Task description —
What is needed is a faithful transcription of all the data below, pictures excluded.

Information provided —
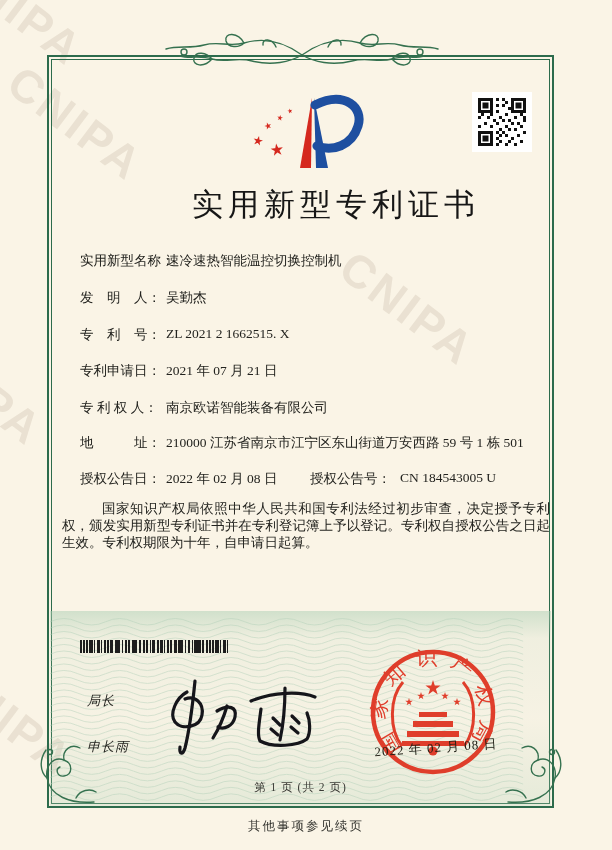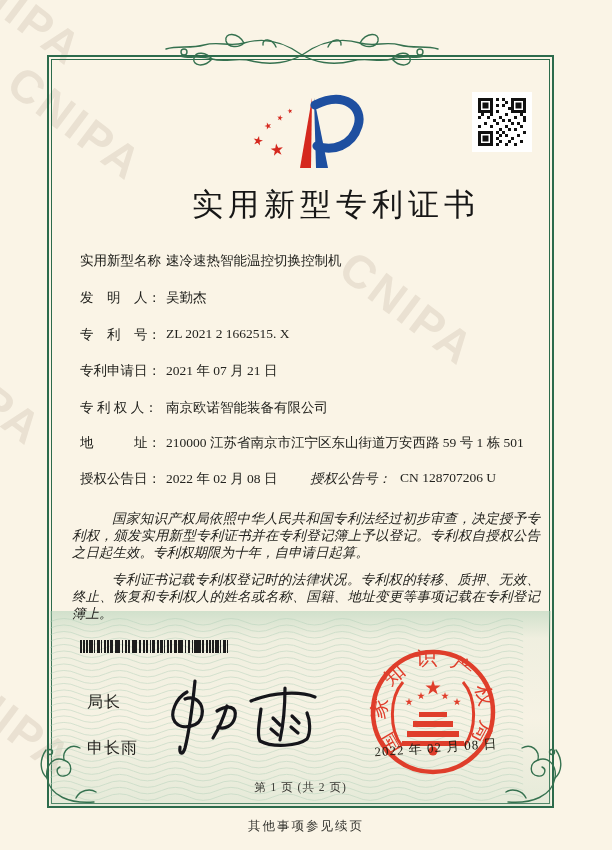"授权公告号：" .row2lab { font-style: italic -> none }
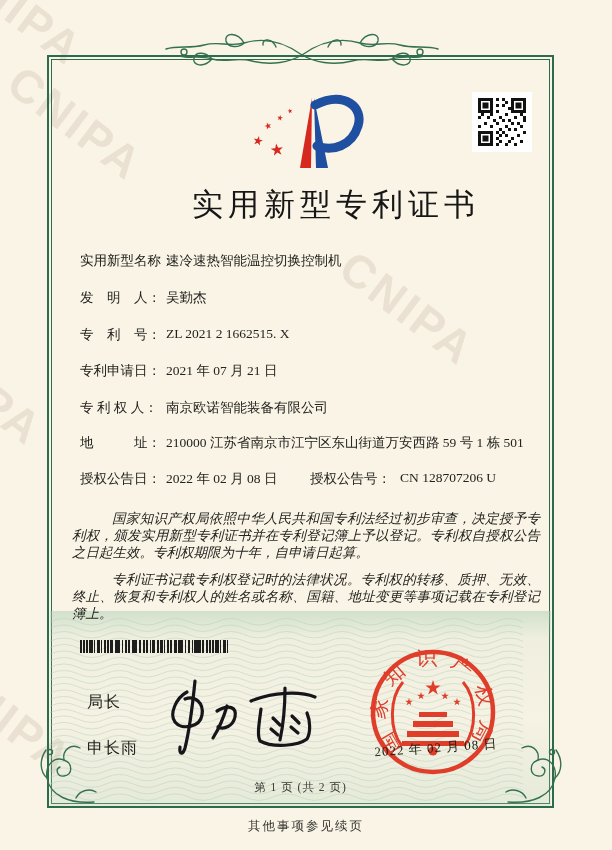"CN 128707206 U" span.row2val { text: 128707206 -> 184543005 }
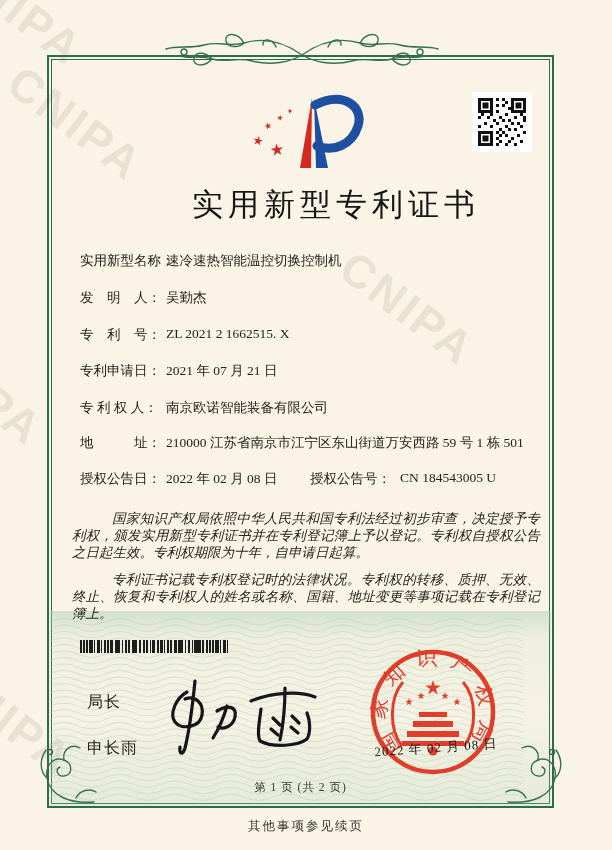"国家知识产权局依照中华人民共和国专利法经过初步审查，决定授予专利权，颁发实用新型" .paras p { font-style: italic -> none; margin: 10px -> 0 }
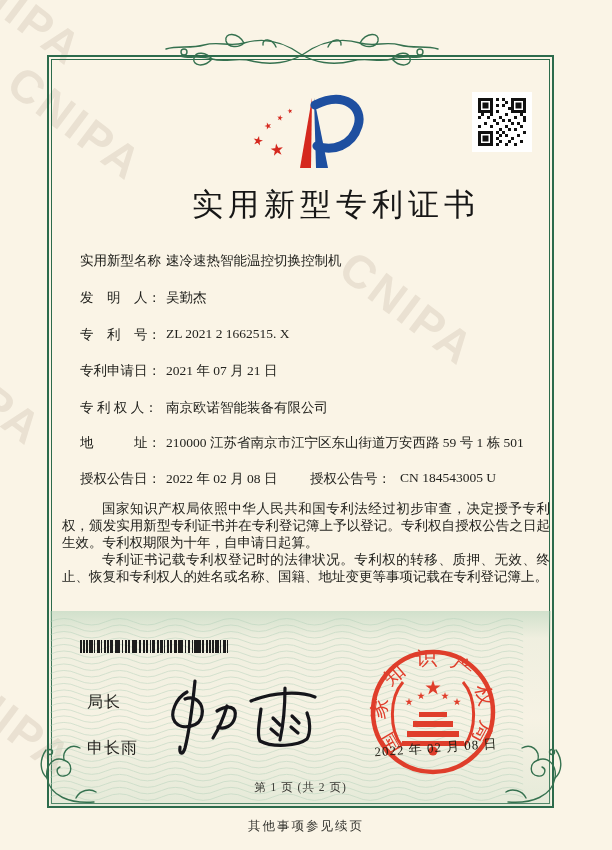"专利证书记载专利权登记时的法律状况。专利权的转移、质押、无效、终止、恢复和专利权" p { html: <p>专利证书记载专利权登记时的法律状况。专利权的转移、质押、无效、终止、恢复和专利权人的姓名或名称、国籍、地址变更等事项记载在专利登记簿上。</p> -> none }
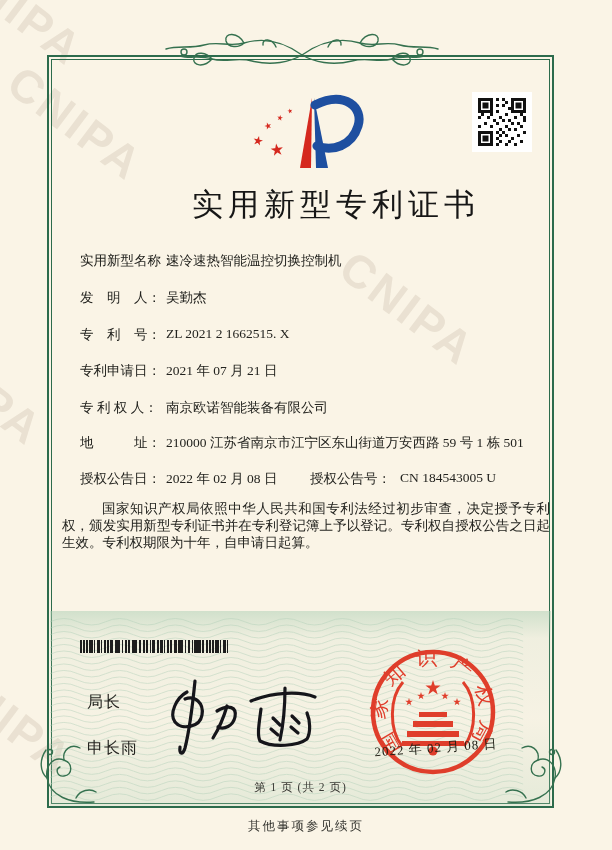"局长" .officer { font-size: 16px -> 13px; font-style: none -> italic }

Response —
"授权公告号：" .row2lab { font-style: italic -> none }
"CN 128707206 U" span.row2val { text: 128707206 -> 184543005 }
"国家知识产权局依照中华人民共和国专利法经过初步审查，决定授予专利权，颁发实用新型" .paras p { font-style: italic -> none; margin: 10px -> 0 }
"专利证书记载专利权登记时的法律状况。专利权的转移、质押、无效、终止、恢复和专利权" p { html: <p>专利证书记载专利权登记时的法律状况。专利权的转移、质押、无效、终止、恢复和专利权人的姓名或名称、国籍、地址变更等事项记载在专利登记簿上。</p> -> none }
"局长" .officer { font-size: 16px -> 13px; font-style: none -> italic }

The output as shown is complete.